The term arrived almost at once from three practitioners in June 2026. Peter Steinberger, author of OpenClaw, posted that one should no longer prompt coding agents but design the loops that prompt them, and the post passed eight million views. Boris Cherny, lead on Claude Code at Anthropic, was saying the same thing, that he no longer prompts Claude but has loops running that prompt Claude. On 7 June 2026 Addy Osmani of the Google Chrome team wrote it up under the title Loop Engineering and gave the practice its name.

Why now? Three tools had quietly crossed a threshold. Coding agents had become reliable enough to finish a non-trivial task unattended. Scheduling primitives had appeared in the major harnesses. And a single agent run had dropped far enough in cost that running it repeatedly on a timer stopped looking wasteful. The practice came before the name, the way teams paired a writer agent with a reviewer agent long before the generator-evaluator split had a name.
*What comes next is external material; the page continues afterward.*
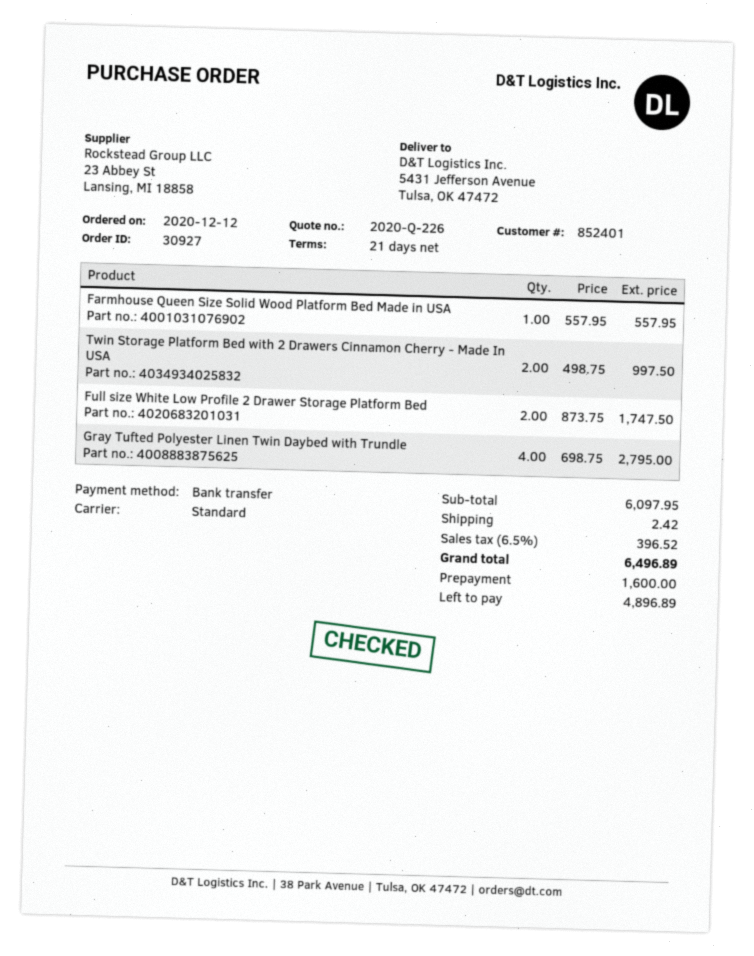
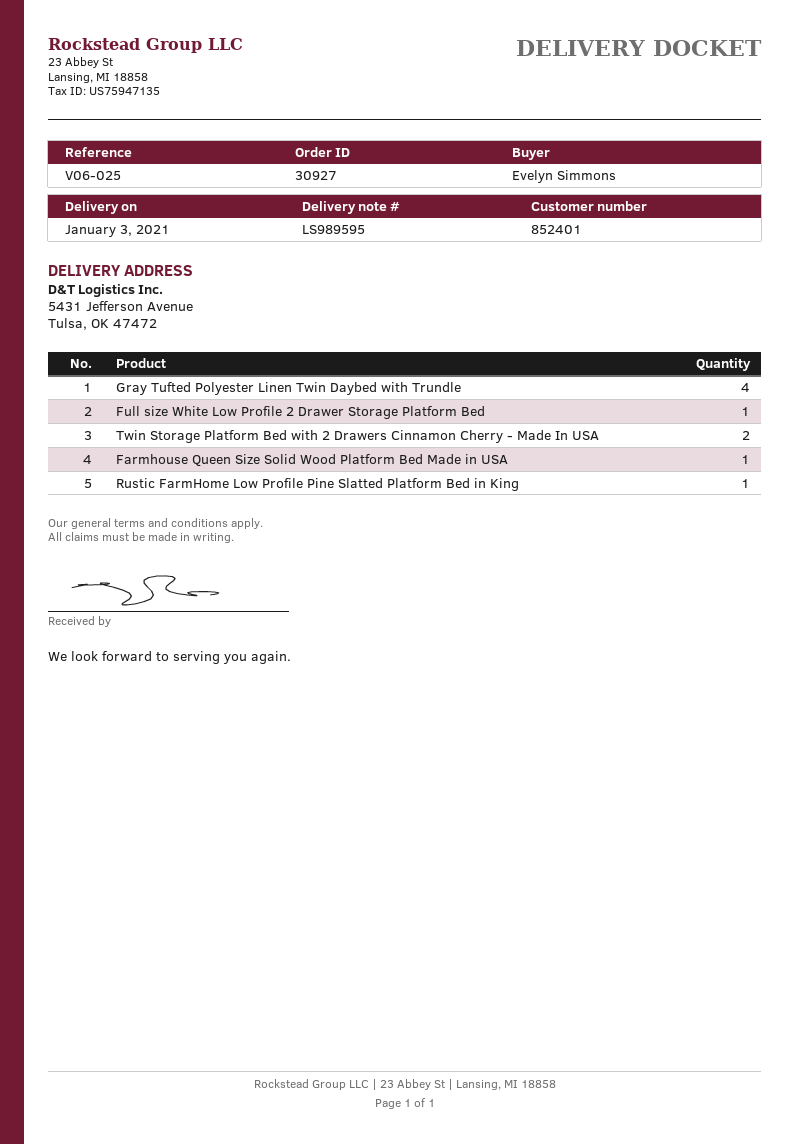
Full size White Low Profile 2 Drawer Storage Platform Bed: 2 -> 1
Rustic FarmHome Low Profile Pine Slatted Platform Bed in King: none -> 1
One floor above the harness

Loop engineering does not replace the earlier layers, it stacks on top of them. Each layer minds something larger: one sentence at the prompt, one window at the context, one run at the harness, and finally a loop that turns itself. Anyone who knows harness engineering will recognize loop engineering as the next floor above it.

Diagram of the four-layer stack from prompt through context and harness up to loop engineering, with scope growing upward — The four-layer stack: each layer minds a larger unit, with loop engineering at the very top.

Three verbs separate the harness from the loop. It runs on a timer and wakes on schedule with no button press. It spawns helpers, one sub-agent writes, another does nothing but pick the work apart in review. And it feeds itself: what the loop produces becomes its own input next round, with memory living in a file rather than the context window. That memory across conversations is exactly what makes it a loop and not a one-off task run many times.

The catch is distance. At the loop layer the system runs while you sleep, changes code you never looked at, and feeds its own errors into the next round. The cost of a mistake scales with the number of turns it survives before someone catches it, and a loop is, by construction, a machine for maximizing that number.

The five moves of a loop

The word loop is easy to misread as idle spinning. Each turn does something concrete: it finds work, hands it off, checks the result, saves state, then decides the next step. Drop one of the five moves and the loop either will not turn or turns in place.

1

Discovery

The agent finds its own work rather than being handed a list. The logic belongs in a skill, not a cron job no one maintains. Discovery sets the ceiling on the quality of the whole loop.

2

Handoff

Each task gets its own isolated git worktree so multiple agents working in parallel do not collide in the same directory. The cleaner a task is cut, the easier verification and merging become.

3

Verification

A second agent checks, with different instructions and often a different model. This is the part that can say no. A loop without a real check is an agent nodding at itself.

4

Persistence

The result lands outside the conversation: a PR, an updated ticket, a state file. A loop's memory cannot live only in the context window. The agent forgets, the repo does not.

5

Scheduling

An automation triggers the round on its own and turns one run into a loop. The state file lets unfinished findings carry to the next round, which picks up on its own.

+

The no

Verification is the move easiest to cut corners on and the least affordable to skip. It is the point where the loop can stop instead of accumulating plausible mistakes at machine speed.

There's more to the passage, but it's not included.